- Born: October 5, 1936 Japan
- Nationality: Japanese
- Style: Aikido
- Teacher: Morihei Ueshiba

= Koretoshi Maruyama =

Japanese martial arts instructor

Koretoshi Maruyama (born 5 October 1936) is a Japanese aikido instructor and founder of Aikido Yuishinkai (合氣道唯心会), he was an uchideshi of aikido founder Morihei Ueshiba and also a student of Koichi Tohei.

==Aikido==
Koretoshi Maruyama first began studying aikido at the Aikikai Hombu Dojo in 1956 as well as training at the Keio University Aikido Club. After he graduated from Keio University, he continued his training in aikido, while working in the family business. In 1967 he delegated his responsibilities in the family business so that he could become a full time professional aikido instructor and he became an uchi deshi of Aikido Founder Morihei Ueshiba who awarded him the rank of 6th Dan in aikido.

==Ki no Kenkyukai==
In 1972 Maruyama resigned from the Aikikai to become the chief instructor of the Ki No Kenkyukai which had been founded the previous year, at which time he was granted the rank of 8th Dan by Koichi Tohei. During his time at the Ki no Kenkyukai he had various teaching responsibilities throughout the world. In the period time he studied the healing arts of Seitei with Haruchika Noguchi, Soutai with Keizo Hashimoto and Reiki. He also studied Zen with Zen Priest Shogen Munou. In 1990 he was made President of the Ki no Kenkyukai.
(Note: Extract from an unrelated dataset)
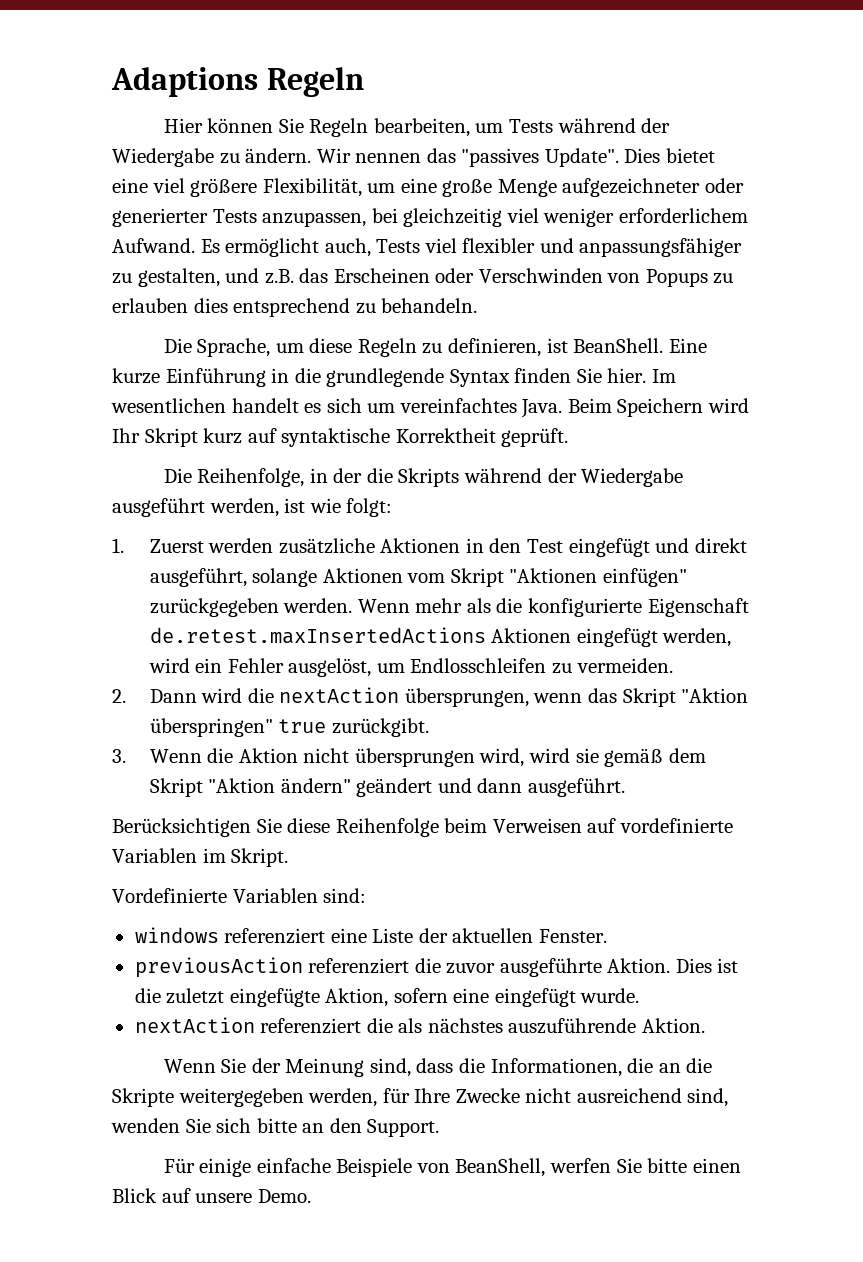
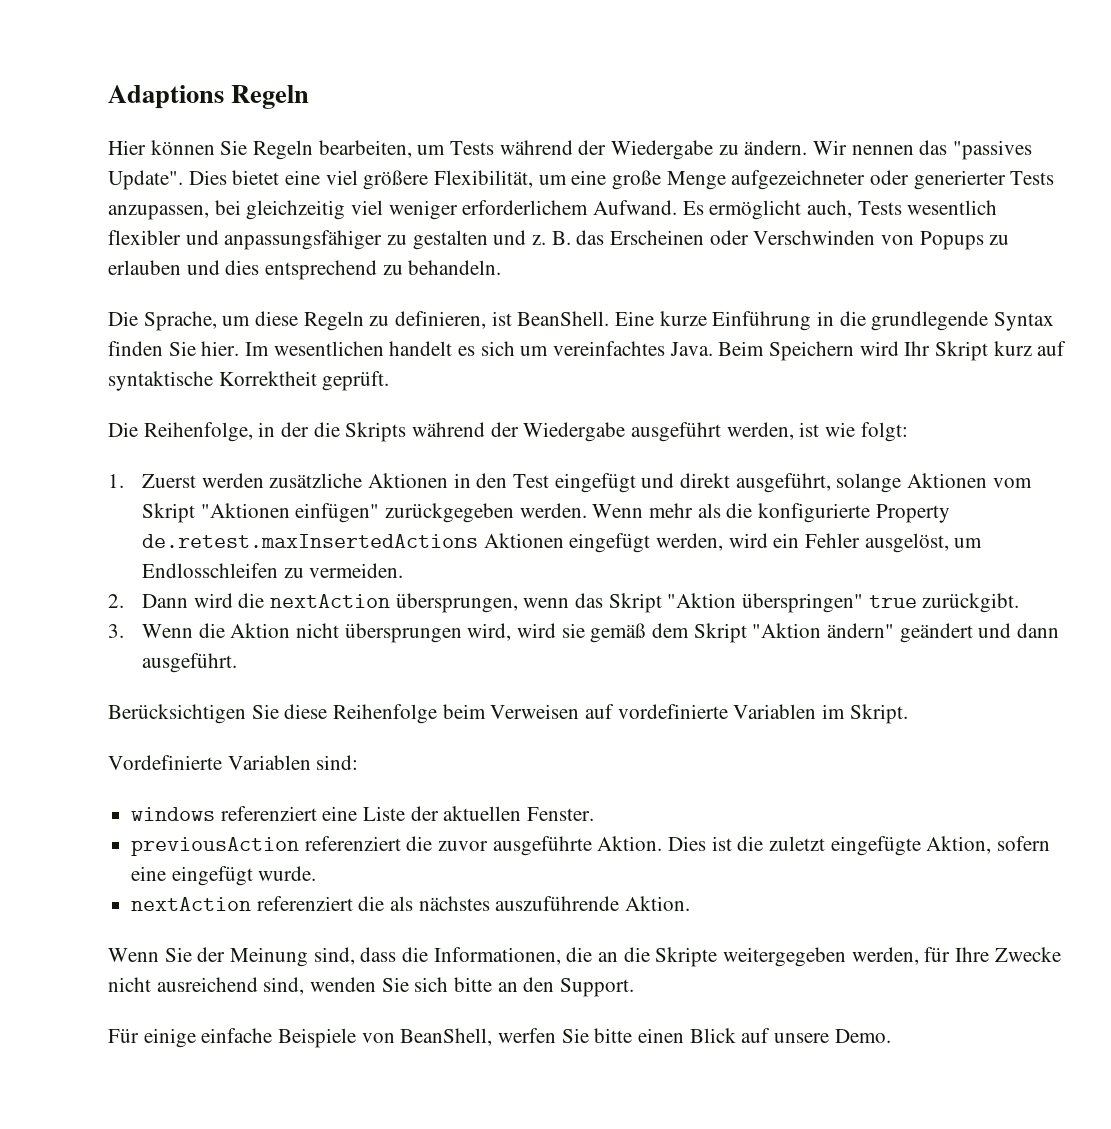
- Es ermöglicht auch, Tests viel flexibler und anpassungsfähiger zu gestalten, und z.B. das Erscheinen oder Verschwinden von Popups zu erlauben dies entsprechend zu behandeln.
+ Es ermöglicht auch, Tests wesentlich flexibler und anpassungsfähiger zu gestalten und z. B. das Erscheinen oder Verschwinden von Popups zu erlauben und dies entsprechend zu behandeln.
- Wenn mehr als die konfigurierte Eigenschaft de.retest.maxInsertedActions Aktionen eingefügt werden, wird ein Fehler ausgelöst, um Endlosschleifen zu vermeiden.
+ Wenn mehr als die konfigurierte Property de.retest.maxInsertedActions Aktionen eingefügt werden, wird ein Fehler ausgelöst, um Endlosschleifen zu vermeiden.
He began to have reservations about the direction and policies of the Ki Society, and resigned from this position on July 29, 1991. After his resignation he entered a temple in Saitama Prefecture, where he remained for a period of ten years, eventually leaving in 2001.

==Aikido Yuishinkai==
On 9 May 1996, whilst still in the temple Maruyama founded Aikido Yuishinkai having received permission from the temple priest to do so. Upon emerging from the temple in 2001 he began to teach aikido both in Japan and internationally. Aikido instructors from many countries joined Maruyama's new association and it grew rapidly over the course of the next ten years or so.